The same pope who sent pro-abortion activists to pontifical colleges, instructed Joe Biden to continue taking communion, and even assured a youngster that his deceased atheist father was in paradise. One may see young guys yearning for a “based” faith choosing elsewhere. (RELATED: FBI Will Conduct Internal Review, Retract Catholic Infiltration Memo)

For some people, Eastern Orthodoxy offers that “elsewhere,” enforcing the stringent fasting regulations that Catholicism has abandoned. Tate previously referred to himself as Orthodox and praised Romanian followers for assaulting anybody who disregarded their faith. However, some red-faced young searchers come to the conclusion that Christianity is tainted from the start (particularly if they have read Neitzsche).

Such individuals have much to gain from Islam, including its simplicity in theology, strictness in practices, traditionalism in culture, and separation from the corrupt post-Christian West.

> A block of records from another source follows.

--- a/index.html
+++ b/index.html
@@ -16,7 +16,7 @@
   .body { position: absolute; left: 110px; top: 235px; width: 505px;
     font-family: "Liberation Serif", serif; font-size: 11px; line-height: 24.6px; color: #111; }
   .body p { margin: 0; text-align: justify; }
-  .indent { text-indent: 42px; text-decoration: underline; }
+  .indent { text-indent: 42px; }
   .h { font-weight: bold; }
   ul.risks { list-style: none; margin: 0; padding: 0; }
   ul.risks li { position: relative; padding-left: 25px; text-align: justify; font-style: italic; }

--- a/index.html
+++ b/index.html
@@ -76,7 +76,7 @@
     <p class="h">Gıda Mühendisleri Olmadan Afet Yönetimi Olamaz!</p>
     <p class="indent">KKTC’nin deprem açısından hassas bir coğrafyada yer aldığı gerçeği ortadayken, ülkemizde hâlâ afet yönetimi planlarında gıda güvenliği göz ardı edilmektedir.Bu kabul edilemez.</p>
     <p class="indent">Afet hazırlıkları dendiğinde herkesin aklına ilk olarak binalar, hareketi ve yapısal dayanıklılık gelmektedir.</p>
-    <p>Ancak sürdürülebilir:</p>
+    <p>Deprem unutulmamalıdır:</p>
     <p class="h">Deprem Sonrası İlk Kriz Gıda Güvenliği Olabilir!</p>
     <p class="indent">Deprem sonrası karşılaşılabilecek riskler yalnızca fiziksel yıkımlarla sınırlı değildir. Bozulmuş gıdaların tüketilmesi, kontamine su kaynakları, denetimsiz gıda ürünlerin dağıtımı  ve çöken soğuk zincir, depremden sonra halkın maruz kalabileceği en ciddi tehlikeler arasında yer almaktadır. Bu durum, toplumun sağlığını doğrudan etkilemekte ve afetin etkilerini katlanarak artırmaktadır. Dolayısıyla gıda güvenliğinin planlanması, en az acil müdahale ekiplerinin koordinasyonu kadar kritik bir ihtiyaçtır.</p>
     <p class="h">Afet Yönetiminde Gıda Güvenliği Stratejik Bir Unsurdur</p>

Additionally, it offers a political stance that Christianity lacks. The “ummah” (or “community”), or group of people who follow Muhammad, has existed from the beginning. They were a unified political-religious force that was well armed and committed to violent conquest. For such an organization, its rules and scriptures were written.

In contrast, early Christianity was a loose network of small, helpless house churches dispersed across the major cities of the Roman Empire. Christ’s disciples understood what it meant to live as sojourners in a non-Christian community by the time Constantine came 300 years later. Today, the separation of religion and state has been restored, and active Christians are once again the minority. While some are ready to re-enter the catacombs, others, who identify as “integralists” or “Christian Nationalists,” want to restore their religion’s complete separation from secular authority. The Ayatollah Khomeini once declared, “Islam is politics or it is nothing.” The majority of right-wing Christians would agree if the religion were changed. There isn’t a square inch in the whole of our human life over which Christ, who is Sovereign over all, does not shout, “Mine!” as said by Dutch preacher and politician Abraham Kuyper. According to a survey, the majority of Republicans adhere to or support Christian nationalism.

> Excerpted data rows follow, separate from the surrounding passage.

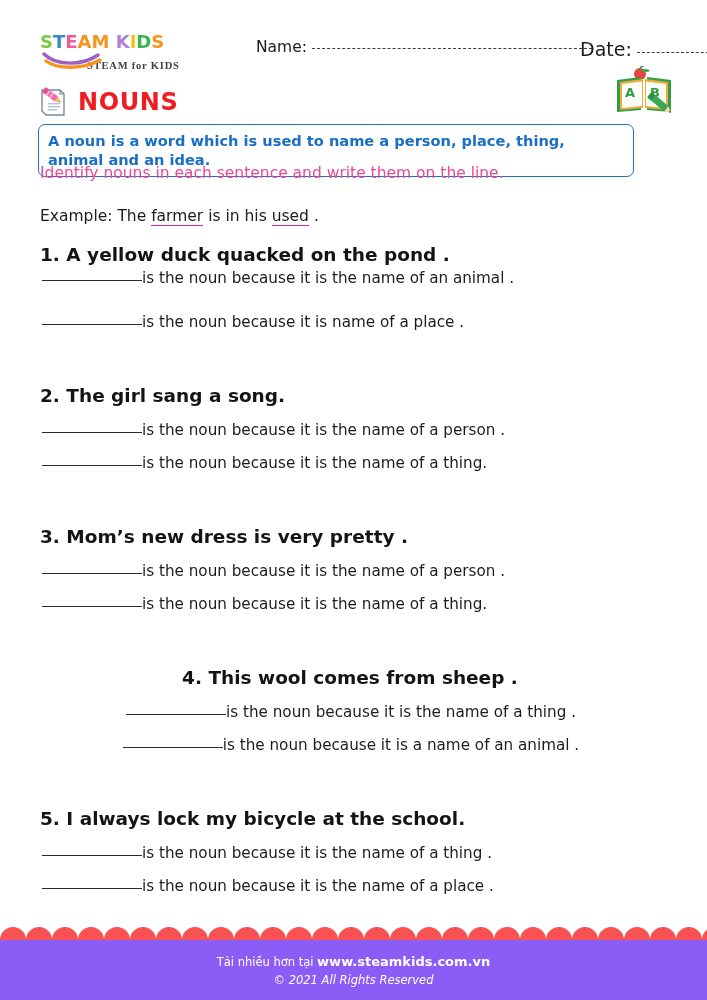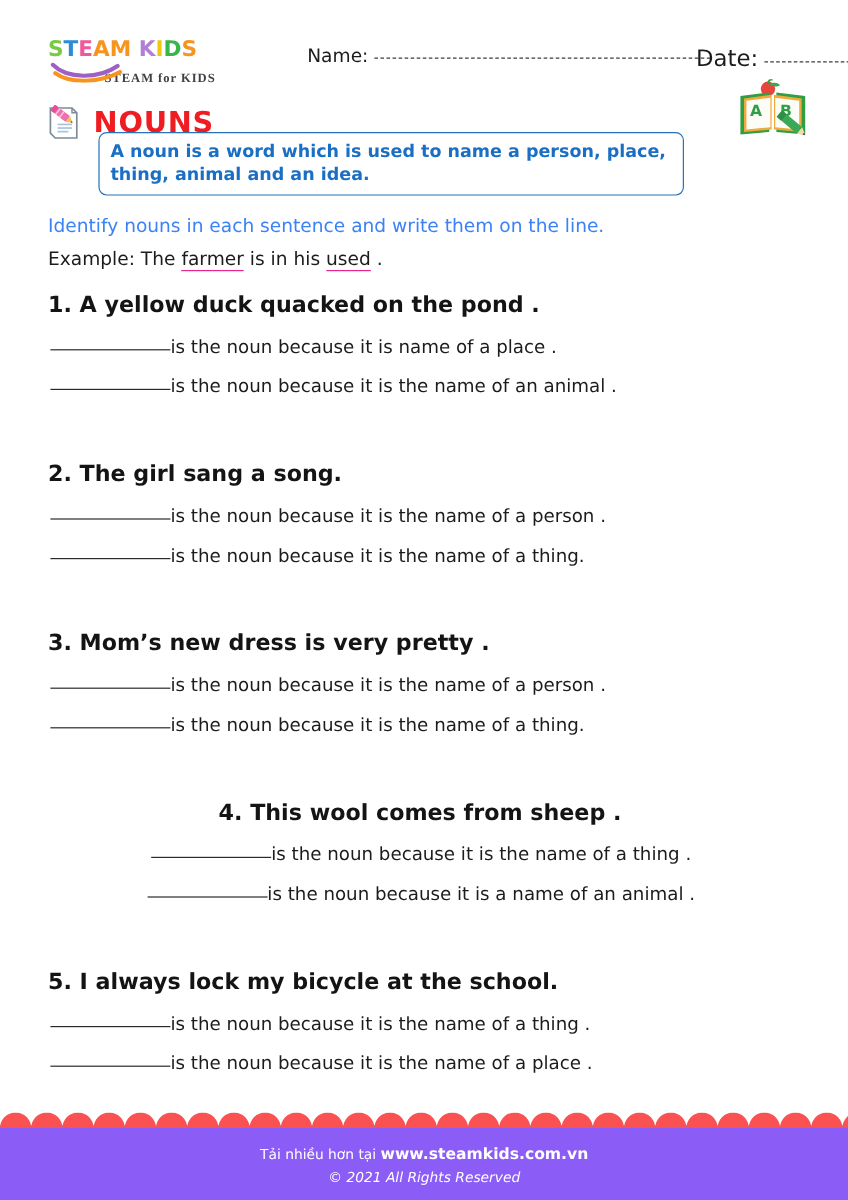--- a/index.html
+++ b/index.html
@@ -92,12 +92,11 @@
   
   .def-box {
     position:absolute;
-    left:38px; top:110px;
-    width:488px;
+    left:38px; top:124px;
+    width:596px;
     border:1.6px solid #2472b8;
     border-radius:7px;
     padding:6px 9px 7px 9px;
-    margin-left:44px;
   }
   .def-text {
     font-size:14.6px;

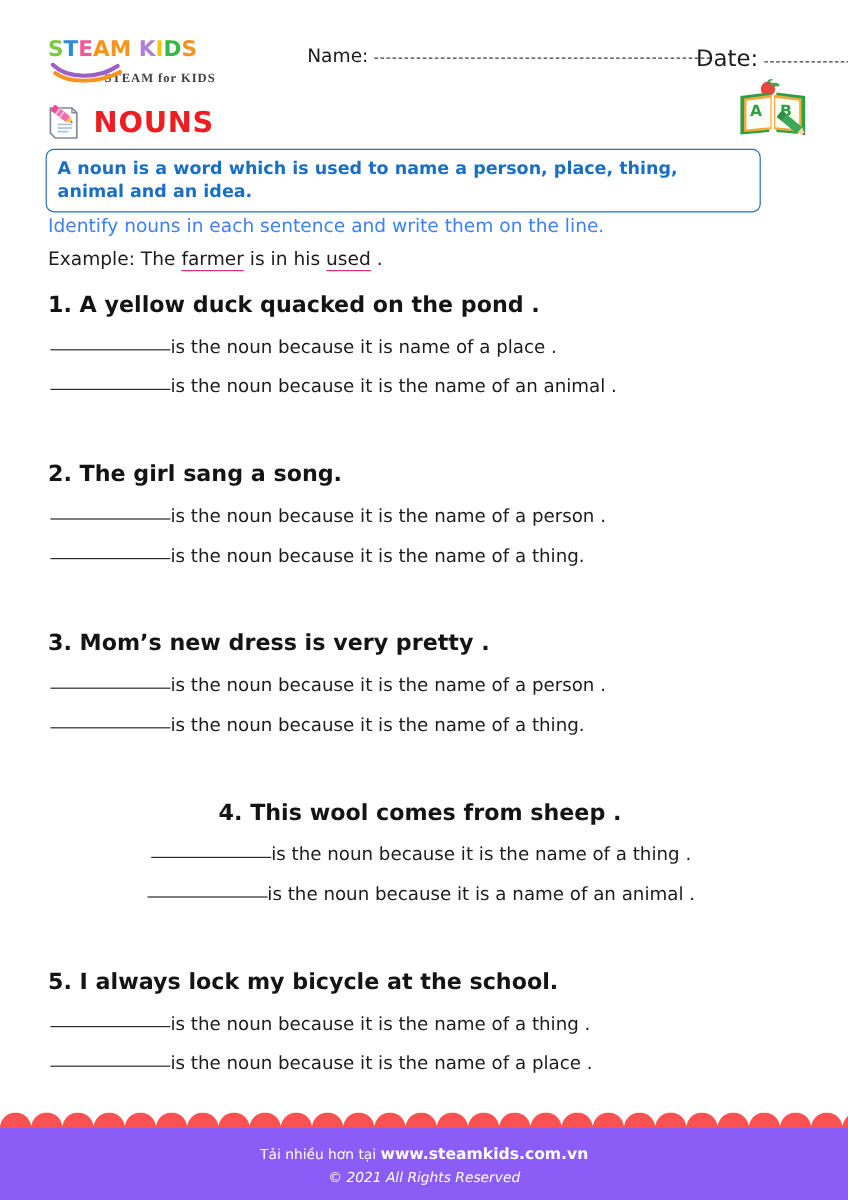--- a/index.html
+++ b/index.html
@@ -108,9 +108,9 @@
   
   .instr {
     position:absolute;
-    left:40px; top:175px;
+    left:40px; top:160px;
     font-size:15.5px;
-    color:#3b82f6;
+    color:#ec4899;
     line-height:26px;
     text-align:center;
   }

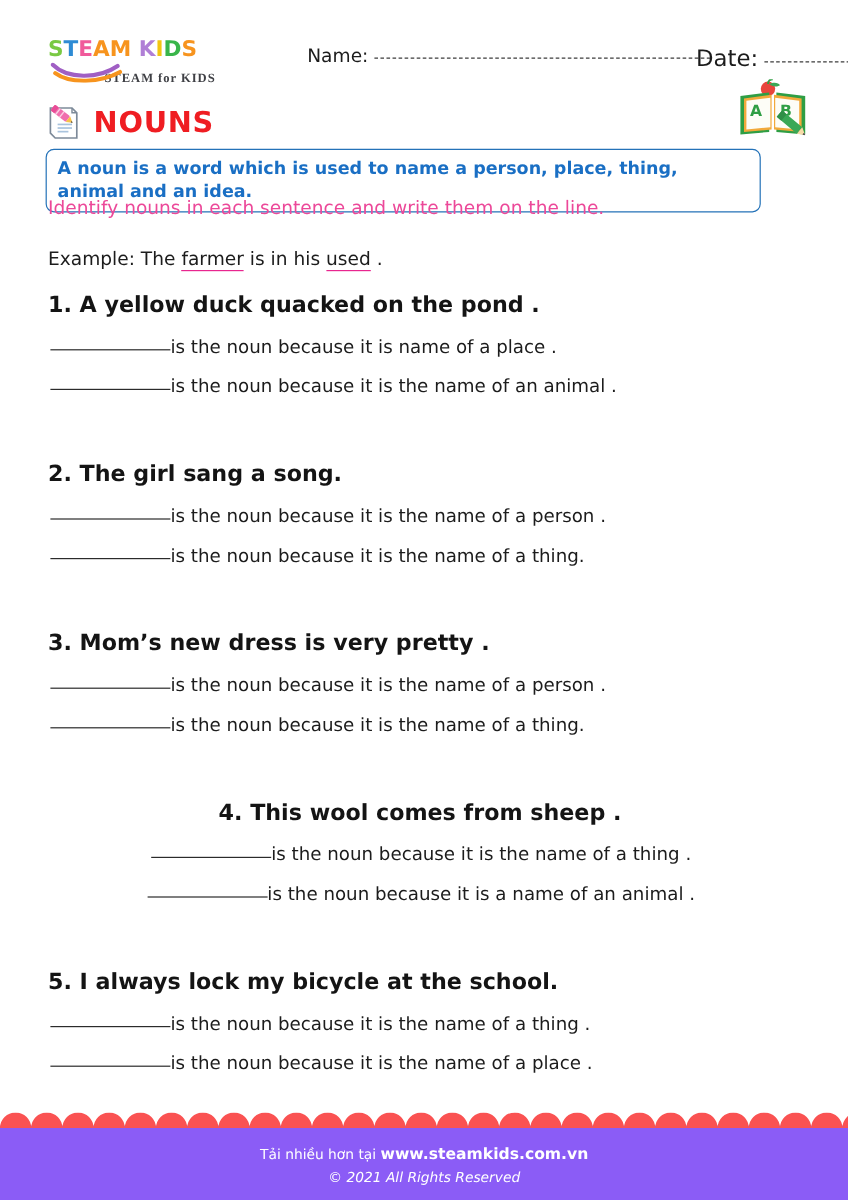--- a/index.html
+++ b/index.html
@@ -253,8 +253,8 @@
 <div class="questions" id="questions">
     <div class="q-block" style="top: 243px;">
       <div class="q-title"><span>1. </span><span>A yellow duck quacked on the pond .</span></div>
+      <div class="q-answer ansrow" style="margin-top: 0px;"><span class="blank"></span><span>is the noun because it is the name of an animal .</span></div>
       <div class="q-answer ansrow" style="margin-top: 11px;"><span class="blank"></span><span>is the noun because it is name of a place .</span></div>
-      <div class="q-answer ansrow" style="margin-top: 0px;"><span class="blank"></span><span>is the noun because it is the name of an animal .</span></div>
     </div>
     <div class="q-block" style="top: 384px;">
       <div class="q-title"><span>2. </span><span>The girl sang a song.</span></div>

Traditionalists of both the Islamic and Christian faiths will dispute over which religion should rule, but they may stand together in condemning a materialist, individualist society that has destroyed not just God but mankind itself.

Despite running for president four years earlier on a blatantly anti-Muslim platform, Trump received 35% of the Muslim vote in 2020. Expect more Muslims to support the Republican cause as the War on Terror’s legacy diminishes and liberalism grows more oppressive. Conservative Muslim pundits (like former Miss New Jersey Sameera Khan) should be on the increase. Additionally, a number of well-known people on the right should convert in the future.